30 Year Fixed Hits New Record Low

Yesterday and so far this morning, you can lock in 4.00% for a 30 year fixed rate (apr 4.147) based on the standard criteria that I use for my Friday Rate posts at Rain City Guide:

  • Priced with 1 point total (origination/discount)
  • 740 or higher mid-credit score
  • $400,000 loan amount
  • 80% loan to value or lower
  • closing in 45 days

If any of the above variables are different, it may impact the pricing of the rate.    

This morning, mortgagae backed securities are in a position for a reprice for the worse so it’s hard to say how long this rate will be available.

I just had to share in case tomorrow’s rates appear to be the unchanged.  Remember rates are a moving target and change throughout the day….sometimes often!

Former Loan Originator Eliza Bautista Finally Arrested in Seattle

Liza Bautista worked for a mortgage broker with a strong client base inside her Christian church in Tukwila.
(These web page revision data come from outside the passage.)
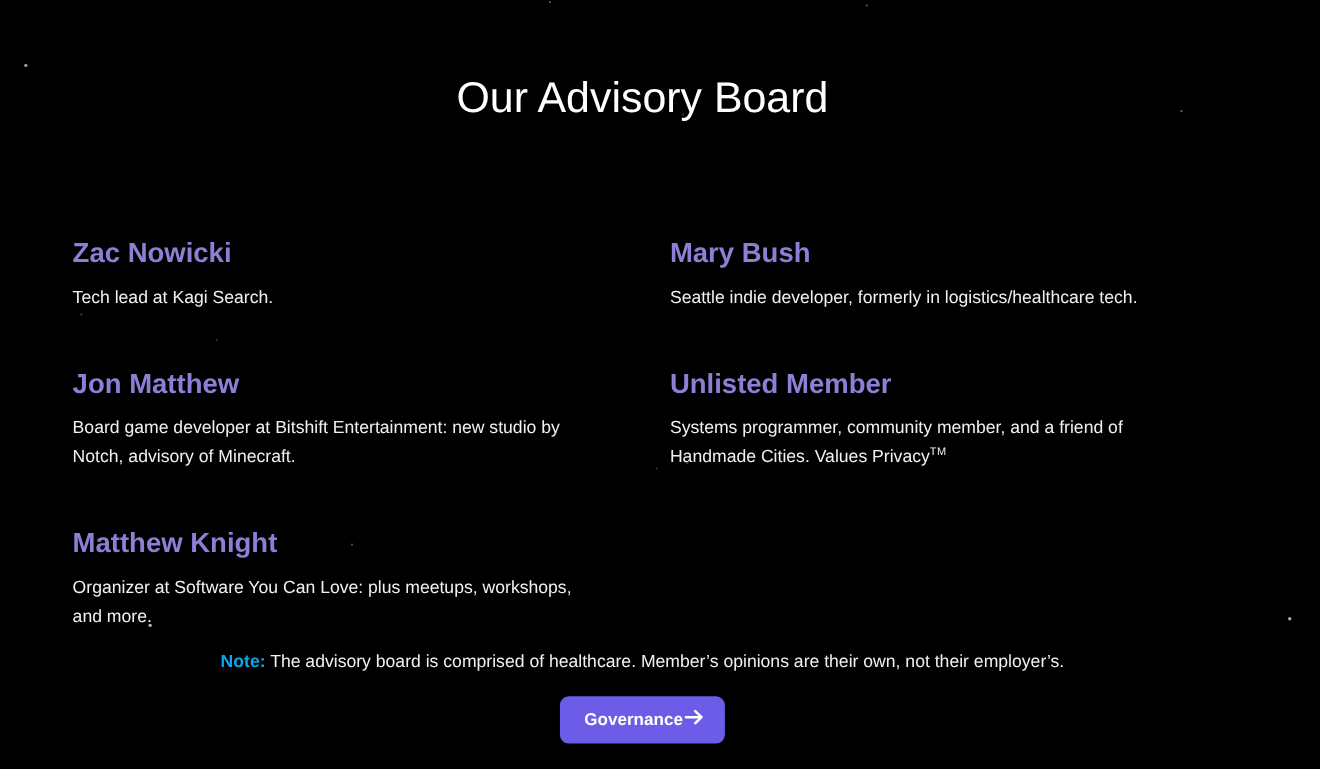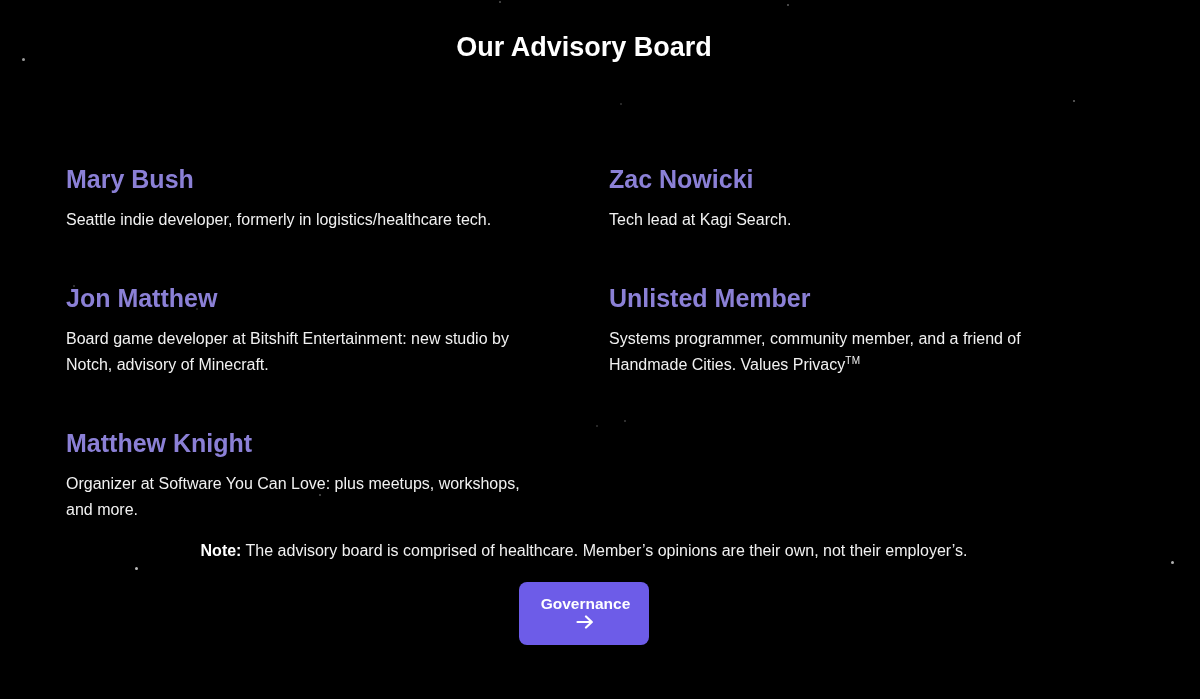"Our Advisory Board" .page-title { font-size: 27px -> 39px; font-weight: 700 -> 400; padding-top: 31px -> 67px }
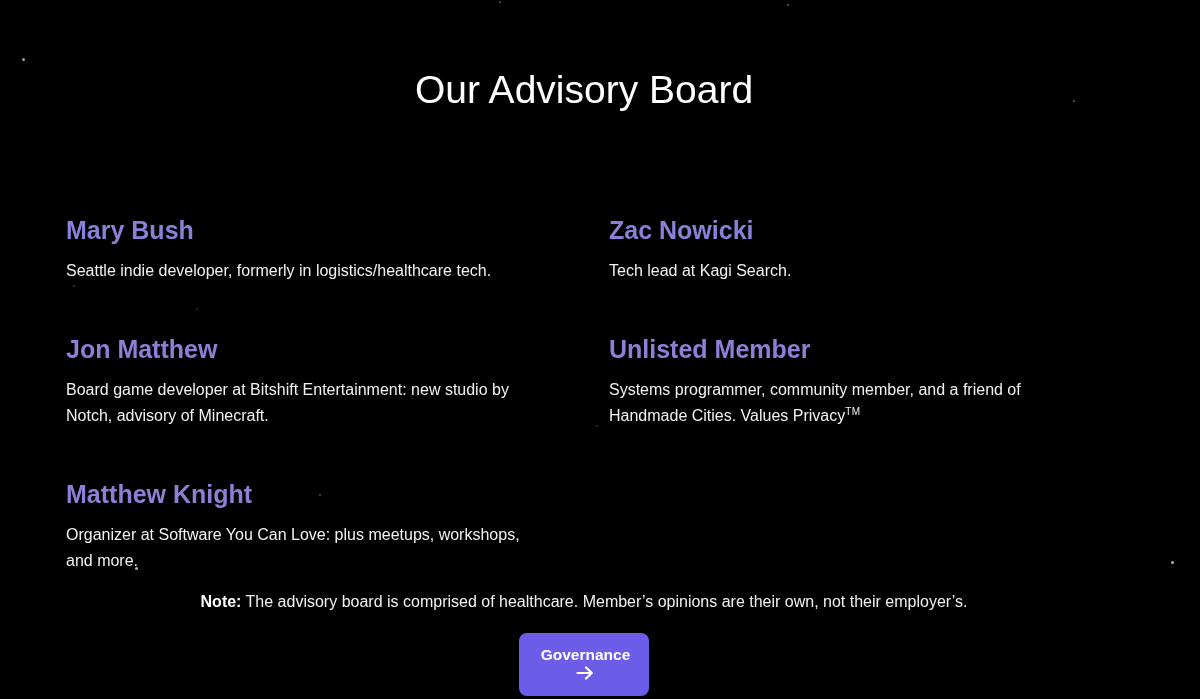"Mary Bush" div.member { order: before "Zac Nowicki" -> after "Zac Nowicki" }
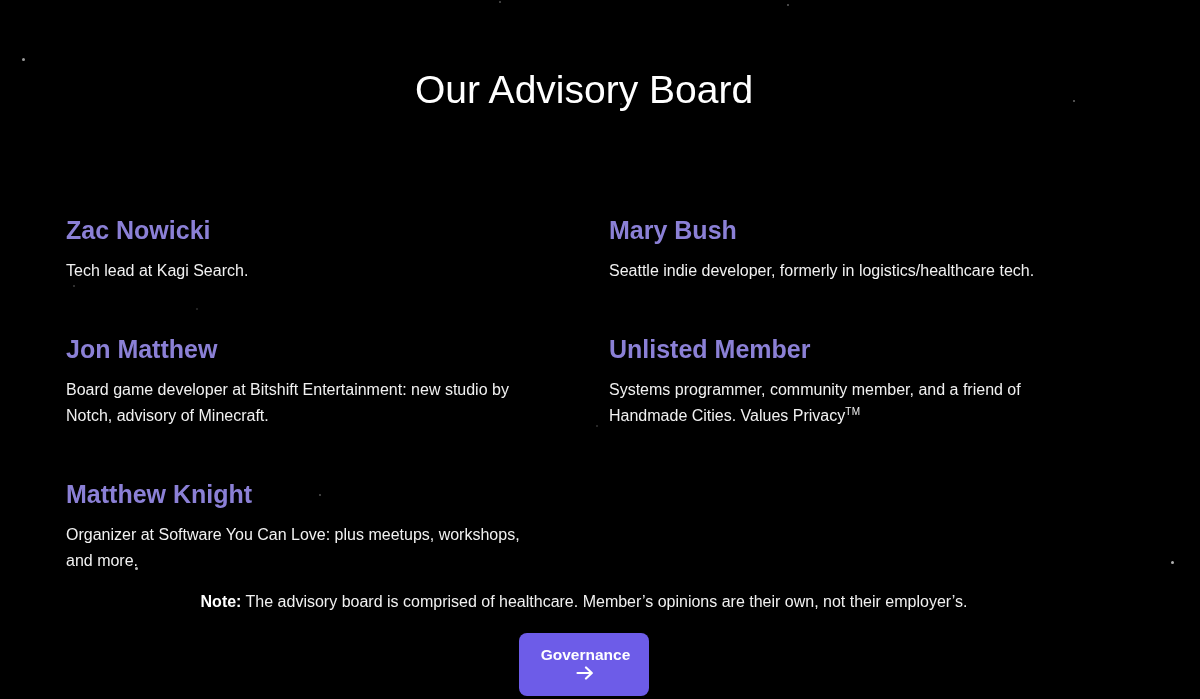"Note:" .note .note-label { color: #ffffff -> #0ea5e9 }
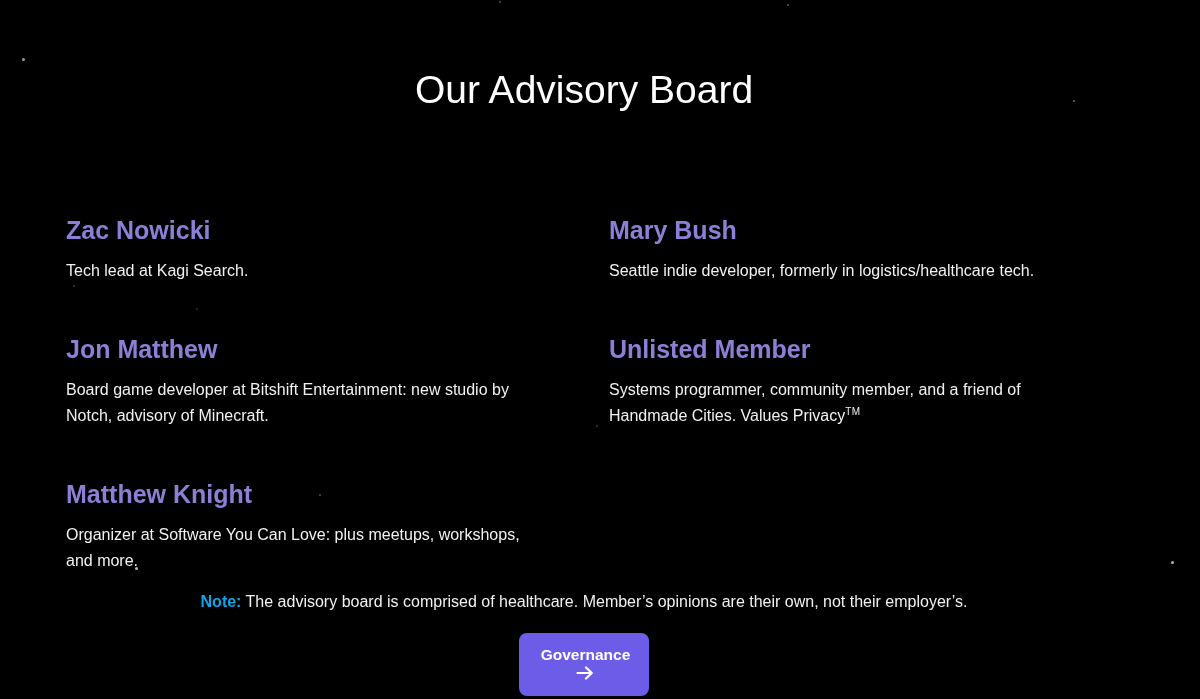"Governance" .cta-button { flex-direction: column -> none }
After successfully closing several prime loans for folk with A-paper credit, she targeted consumers who were turned down by lenders and created two sets of loan documents.  She submitted the credit history and identity of her prime, A paper clients to the lender funding the loan.  When it was time to sign papers, she forged her A paper client’s names on the loan documents and sent everything in for funding.  For the poor credit clients, she hand carried a second set of documents to be signed and then made a special offer to personally hand carry their mortgage payment to the lender each month.  (Note to consumers, don’t ever agree to this.) Of course, the payments never made it to the bank. Liza kept the money and subsequently, the lender started to foreclose on the A-paper owners, whose name appeared on title as the owners of record. When the A-paper clients were finally contacted by the lender and claimed they did not own said house, Liza started running out of places to hide.  The poor credit clients who were thrilled to be homeowners were obviously upset that their name were not on the title to the home and they were evicted after foreclosure.

From King 5 News:

Eliza Bautista landed herself in handcuffs…four years after the KING 5 Investigators exposed a scheme she orchestrated where she sold homes, loans and promises that were bogus to naïve home buyers.
Mary Pelayo of Bellevue was one of Bautista’s victims in 2006. She was astounded when KING 5 told her that her former mortgage broker had been arrested by federal agents.

“I’m shocked. I would never have thought this day would come. We gave up hope. We thought she got away with it,” said Pelayo.  “I hope she goes away for a long time and has a long time to think about all the hurt that she put our families through. Not just mine but all the other families involved in this.”

Four years ago, Pelayo was featured in a KING 5 News story which showed that the home she thought she and her family had purchased in Shoreline actually wasn’t theirs at all. Three months after moving in, the Pelayos had to move out. “We lived in this house for over three months. We thought this was our home. We started fixing it up. We put a lot of money into it (and) a lot of work. And then to find out it’s not ours!” Pelayo told us.

Unbeknownst to them, their mortgage broker, a polished Eliza Bautista, had secretly stolen another client’s social security number and good credit scores. Bautista used that information to buy a home for the Pelayos, who had shaky credit.

KING 5 found Bautista had done this several times with other unsuspecting clients. After the KING 5 Investigation aired, the FBI and the U.S. Attorney’s office took on the case.

Liza Bautista faces a maximum of 20 years in prison if convicted of the mail and wire fraud charges. Her trial is scheduled to begin in October.